Do yak die at low altitude? When I visited Tibet, I was told that they did, and that the yak you see in zoos are all cross-breeds. Yak genetics have adapted to the high altitude, they said. You can’t take them down, they said.
It sounded plausible, and I thought it was a neat fact to include in a post here. I just needed a reference.
But when I searched, I didn’t find any convincing evidence that yak can’t survive low altitudes. In fact, the more I searched, the less I knew what a yak even was. I found info about wild yaks and domesticated yaks, and some notes about cross-breeds. Among the muddled facts, I found two things that everyone seems to agree on: Bos grunniens is a domesticated yak, and it exists in low altitude zoos far away from Tibet.

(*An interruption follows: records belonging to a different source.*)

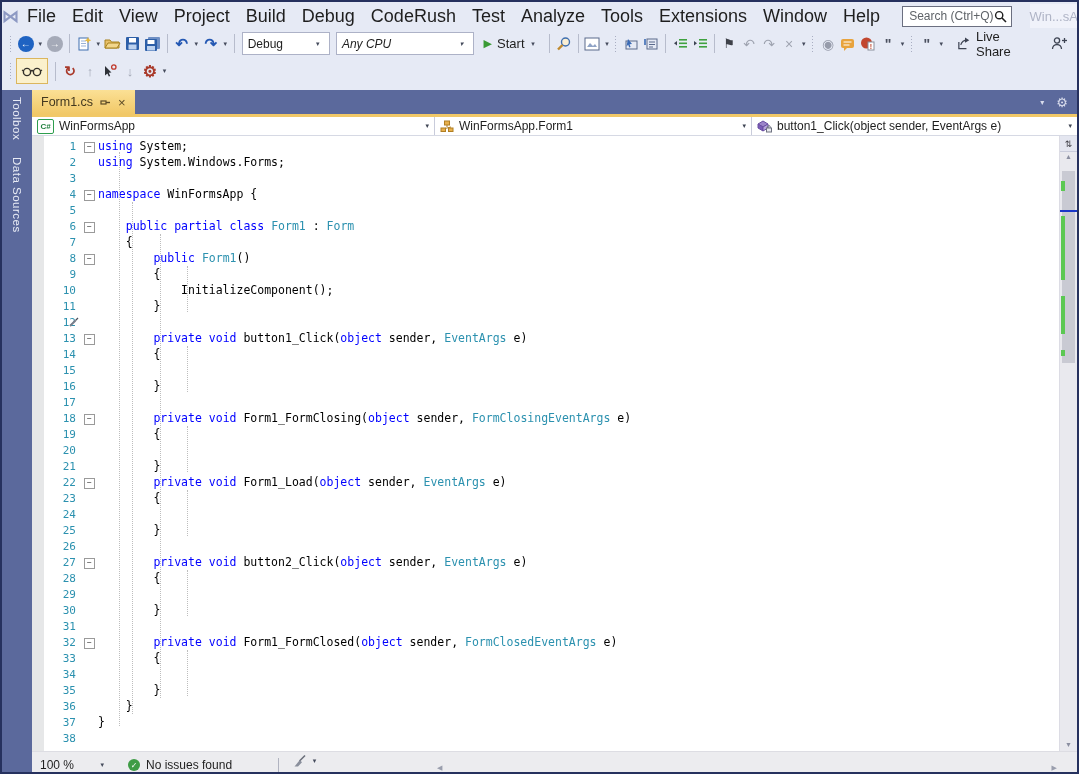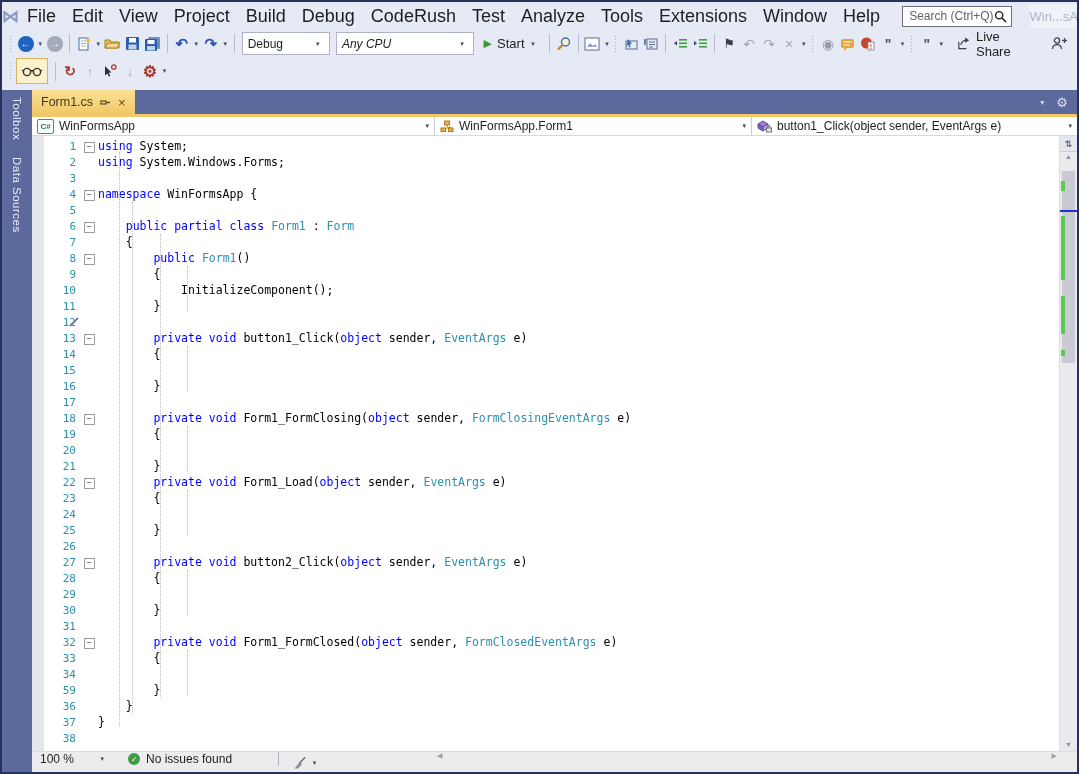--- a/index.html
+++ b/index.html
@@ -87,21 +87,21 @@
   .vscroll{position:absolute;right:0;top:0;bottom:0;width:17px;background:#E9E9EE;border-left:1px solid #DCDCE4;}
   .vsplit{position:absolute;top:0;left:0;right:0;height:15px;background:#E4E6F0;border-bottom:1px solid #C9CCDB;
     display:flex;align-items:center;justify-content:center;font-size:9px;color:#3E3E45;}
   .vup{position:absolute;top:17px;left:0;right:0;text-align:center;font-size:7px;color:#8A8EA0;}
   .vdown{position:absolute;bottom:4px;left:0;right:0;text-align:center;font-size:7px;color:#8A8EA0;}
   .vthumb{position:absolute;left:2px;right:2px;top:35px;height:192px;background:#C9CAD3;}
   .chmark{position:absolute;left:1px;width:4px;background:#5BC853;z-index:2;}
   .caretmark{position:absolute;left:0;right:0;height:2px;background:#1A36C8;z-index:3;}
   
   .bottombar{position:absolute;left:30px;bottom:0;right:0;height:20px;background:#ECECEF;
-    display:flex;align-items:flex-start;font-size:12px;color:#1E1E1E;border-top:1px solid #DDDDE3;}
+    display:flex;align-items:flex-end;font-size:12px;color:#1E1E1E;border-top:1px solid #DDDDE3;}
   .zoomsel{display:flex;align-items:center;width:72px;padding-left:8px;}
   .zoomsel .zc{margin-left:auto;margin-right:8px;font-size:7px;color:#454B5C;}
   .health{display:flex;align-items:center;gap:6px;margin-left:16px;}
   .gcheck{width:12px;height:12px;border-radius:50%;background:#3F9C46;color:#fff;font-size:8px;
     display:flex;align-items:center;justify-content:center;}
   .bsep{width:1px;height:14px;background:#B0B3C0;margin-left:46px;}
   .broomgrp{display:flex;align-items:center;margin-left:14px;gap:3px;}
   .hleft{margin-left:118px;font-size:7px;color:#9A9EAD;}
   .htrack{flex:1;height:14px;}
   .hright{font-size:7px;color:#9A9EAD;margin-right:20px;}
@@ -566,21 +566,21 @@
           <span class="ln">33</span>
           <span class="fold"></span>
           <span class="code"><span class="p">        {</span></span>
         </div>
         <div class="cl">
           <span class="ln">34</span>
           <span class="fold"></span>
           <span class="code"></span>
         </div>
         <div class="cl">
-          <span class="ln">59</span>
+          <span class="ln">35</span>
           <span class="fold"></span>
           <span class="code"><span class="p">        }</span></span>
         </div>
         <div class="cl">
           <span class="ln">36</span>
           <span class="fold"></span>
           <span class="code"><span class="p">    }</span></span>
         </div>
         <div class="cl">
           <span class="ln">37</span>

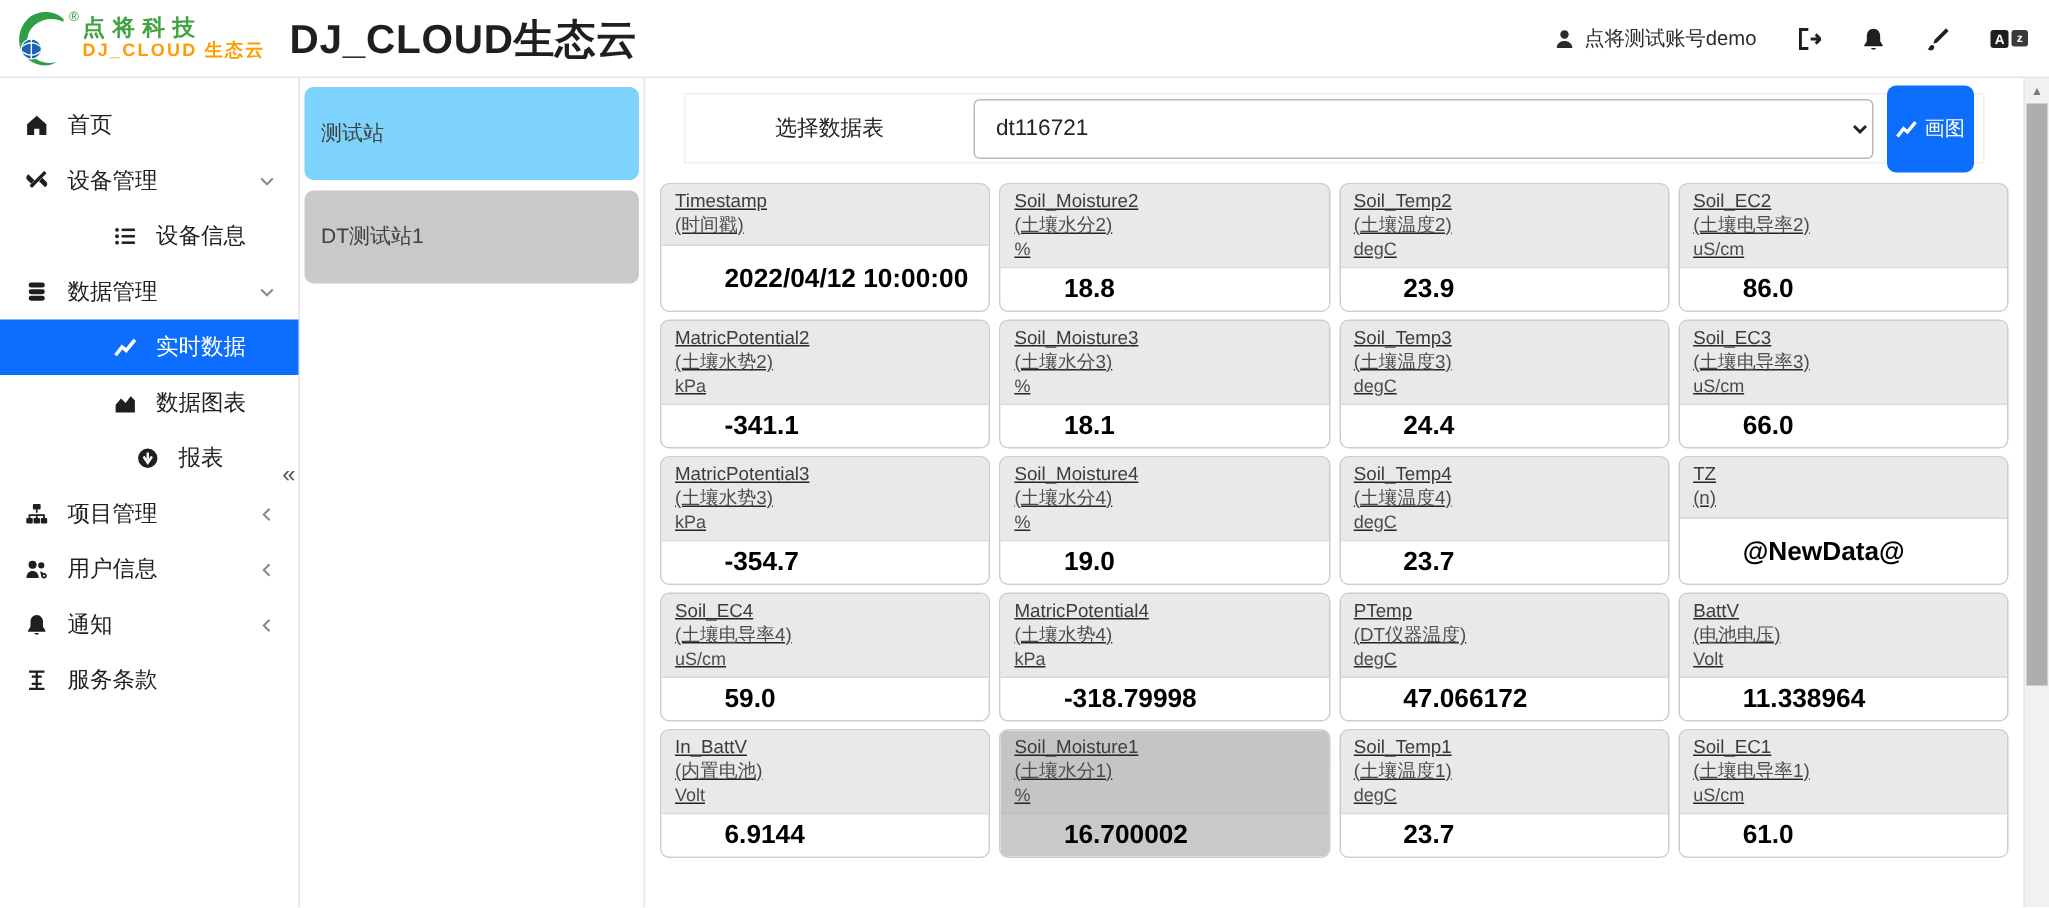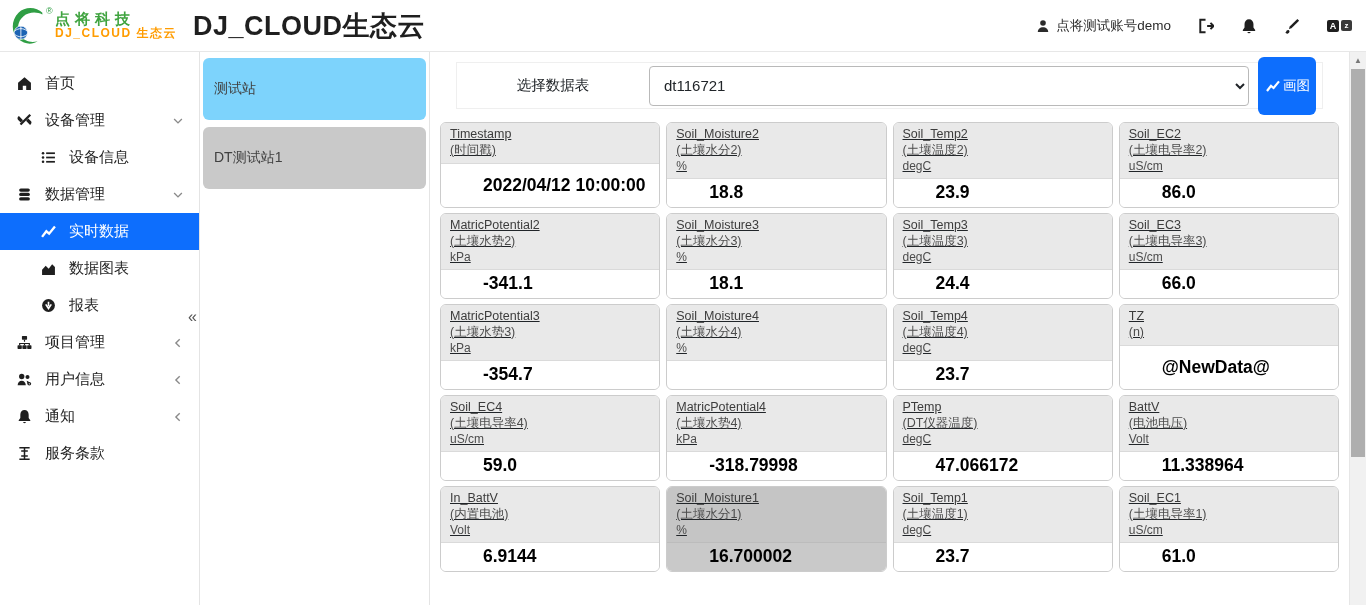--- a/index.html
+++ b/index.html
@@ -31,21 +31,21 @@
   .tr { display:inline-block; background:#1f1f1f; color:#fff; font-weight:700; text-align:center; border-radius:2px; }
   .tr1 { font-size:9px; width:12px; line-height:12px; }
   .tr2 { font-size:8px; width:11px; line-height:11px; margin-left:2px; background:#3a3a3a; }
 
   
   .body { flex:1; display:flex; min-height:0; position:relative; }
 
   
   .sidebar { flex:0 0 200px; border-right:1px solid #e4e4e4; padding-top:13px; position:relative; background:#fff; }
   .nav-item { height:37px; display:flex; align-items:center; padding-left:17px; font-size:15px; color:#1f1f1f; cursor:pointer; white-space:nowrap; }
-  .nav-item.sub { padding-left:41px; }
+  .nav-item.sub { padding-left:41px;justify-content:center; }
   .nav-item.active { background:#0d6efd; color:#fff; }
   .icn { width:17px; height:15px; margin-right:11px; display:inline-flex; align-items:center; flex:0 0 auto; }
   .icn svg { width:15px; height:15px; fill:currentColor; }
   .chev { margin-left:auto; margin-right:15px; width:12px; height:12px; color:#8a8a8a; }
   .chev svg { width:12px; height:12px; }
   .collapse-handle { position:absolute; right:2px; top:257px; font-size:16px; color:#555; cursor:pointer; line-height:1; }
 
   
   .stations { flex:0 0 230px; border-right:1px solid #e4e4e4; padding:6px 3px; background:#fff; }
   .station-card { height:62px; border-radius:6px; background:#7dd3fc; margin-bottom:7px;
@@ -54,21 +54,21 @@
 
   
   .main { flex:1; min-width:0; padding:0 10px; margin-right:17px; background:#fff; }
   .toolbar { display:flex; align-items:center; height:47px; margin:10px 16px 13px;
     border:1px solid #efefef; padding:3px 6px 3px 0; background:#fff; }
   .toolbar-label { flex:0 0 192px; text-align:center; font-size:14.5px; color:#212529; font-weight:500; }
   .dt-select { flex:1; height:40px; font-size:15px; color:#212529; padding:0 10px;
     border:1px solid #b9b9b9; border-radius:4px; background:#fff; margin-right:9px;
     font-family:"Liberation Sans","DejaVu Sans",sans-serif; }
   .draw-btn { flex:0 0 58px; height:58px; background:#0d6efd; border:none; border-radius:6px;
-    color:#fff; font-size:13.5px; display:flex; align-items:center; justify-content:flex-end; gap:3px; cursor:pointer;
+    color:#fff; font-size:13.5px; display:flex; align-items:center; justify-content:space-between; gap:3px; cursor:pointer;
     font-family:"Liberation Sans","DejaVu Sans",sans-serif; }
   .draw-btn svg { width:14px; height:14px; }
 
   
   .grid { display:grid; grid-template-columns:repeat(4,1fr); grid-auto-rows:86px; gap:5px 6px; }
   .card { border:1px solid #ccc; border-radius:6px; overflow:hidden; display:flex; flex-direction:column; background:#fff; cursor:pointer; }
   .card-head { background:#e9e9e9; border-bottom:1px solid #dadada; padding:4px 9px 4px; line-height:1.26;text-decoration:underline; }
   .fn { font-size:12.5px; color:#3c3c3c; }
   .fc { font-size:12.5px; color:#4c4c4c; }
   .fu { font-size:12px; color:#4c4c4c; }
@@ -369,20 +369,21 @@
               <div class="fu">kPa</div>
             </div>
             <div class="card-val">-354.7</div>
           </div>
           <div class="card">
             <div class="card-head">
               <div class="fn">Soil_Moisture4</div>
               <div class="fc">(土壤水分4)</div>
               <div class="fu">%</div>
             </div>
+            <div class="card-val">19.0</div>
           </div>
           <div class="card">
             <div class="card-head">
               <div class="fn">Soil_Temp4</div>
               <div class="fc">(土壤温度4)</div>
               <div class="fu">degC</div>
             </div>
             <div class="card-val">23.7</div>
           </div>
           <div class="card">

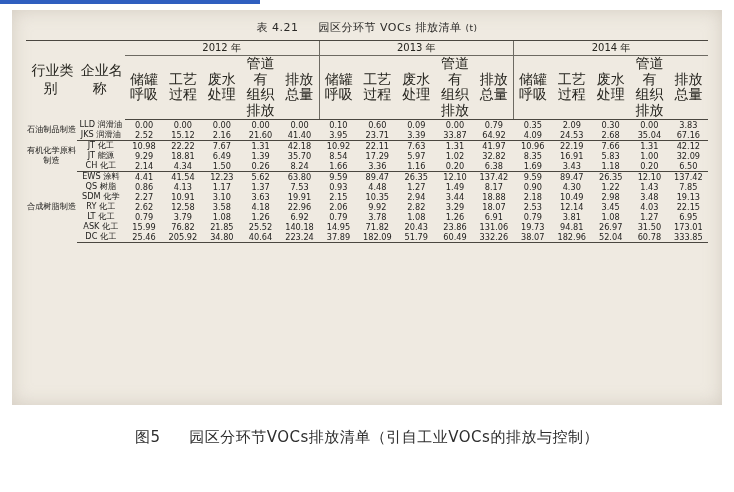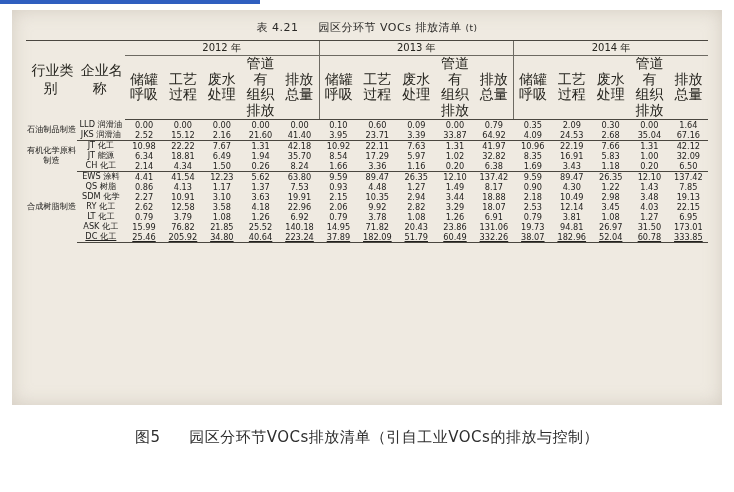--- a/index.html
+++ b/index.html
@@ -64,21 +64,21 @@
     font-family: "DejaVu Sans", sans-serif;
     color: #26251f;
   }
   table.voc td, table.voc th {
     font-weight: normal;
     padding: 0;
     text-align: center;
     vertical-align: middle;
   }
   .hline-top td { border-top: 1.4px solid #4a4740; }
-  .hline-bot td { border-bottom: 1.4px solid #4a4740; text-decoration: underline; }
+  .hline-bot td { border-bottom: 1.4px solid #4a4740; }
 
   .yr-row td {
     font-size: 10px;
     padding: 2px 0 3px;
     border-bottom: 0.8px solid #6d6a62;
   }
   .yr-row td.noline { border-bottom: none; }
   .yr-sep { border-left: 0.8px solid #6d6a62; }
 
   .sub-row td {
@@ -186,21 +186,21 @@
             <td>0.00</td>
             <td>0.10</td>
             <td>0.60</td>
             <td>0.09</td>
             <td>0.00</td>
             <td>0.79</td>
             <td>0.35</td>
             <td>2.09</td>
             <td>0.30</td>
             <td>0.00</td>
-            <td>1.64</td>
+            <td>3.83</td>
           </tr>
           <tr class="dat band">
             <td class="firm">JKS 润滑油</td>
             <td>2.52</td>
             <td>15.12</td>
             <td>2.16</td>
             <td>21.60</td>
             <td>41.40</td>
             <td>3.95</td>
             <td>23.71</td>
@@ -228,24 +228,24 @@
             <td>1.31</td>
             <td>41.97</td>
             <td>10.96</td>
             <td>22.19</td>
             <td>7.66</td>
             <td>1.31</td>
             <td>42.12</td>
           </tr>
           <tr class="dat">
             <td class="firm">JT 能源</td>
-            <td>6.34</td>
+            <td>9.29</td>
             <td>18.81</td>
             <td>6.49</td>
-            <td>1.94</td>
+            <td>1.39</td>
             <td>35.70</td>
             <td>8.54</td>
             <td>17.29</td>
             <td>5.97</td>
             <td>1.02</td>
             <td>32.82</td>
             <td>8.35</td>
             <td>16.91</td>
             <td>5.83</td>
             <td>1.00</td>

What about wild yaks? When they were first classified, they were called bos mutus, and that name is still in use, but it’s thought to be a subspecies of bos grunniens, not its own species. The wild ones are much bigger than domesticated yaks, and more elusive.
The genome of bos grunniens has been sequenced. This came from domestic yaks, because there are a lot of those and the wild version is threatened. So everything we know about yak genomics comes from the tame kind – the kind that definitely can survive in low altitude zoos. Genomic analysis found that yak are indeed genetically optimized for high altitudes.
Domestic yak might be optimized for high altitudes, but they have been taken to lower ground and they lived. The same might be true for wild yak, but there are few of them and they’re hard to find. A few months ago, a large herd of them was discovered in a remote area of Tibet. Good news, because it means that they’re less threatened than we thought, but they’re still a bit of a mystery.
So do yak die when you take them out of Tibet? Oh, sure, they’re unhappy and might die, but it’s not the lack of altitude that kills them. It’s probably the heat. Yak are also optimized for a very cold climate. When I was in the Himalayas two years ago, it snowed in August. This is the kind of climate yak are used to. If you take them off the plateau, they can learn to adapt to the excess oxygen, but the excess warmth is much harder.
To make the yak more versatile, it’s also crossed with regular cattle, or bos taurus. The resulting animal, a dzo, is the best of both worlds: it’s strong like a yak, but it thrives in a climate that isn’t quite as harsh. It doesn’t have the characteristic woolly coat.
The remoteness of Tibet is definitely brought home by the difficulty I’m having finding any sort of consistent information on its most famous animal. I had a much easier time researching platypus!
This post is so good to read. Great!!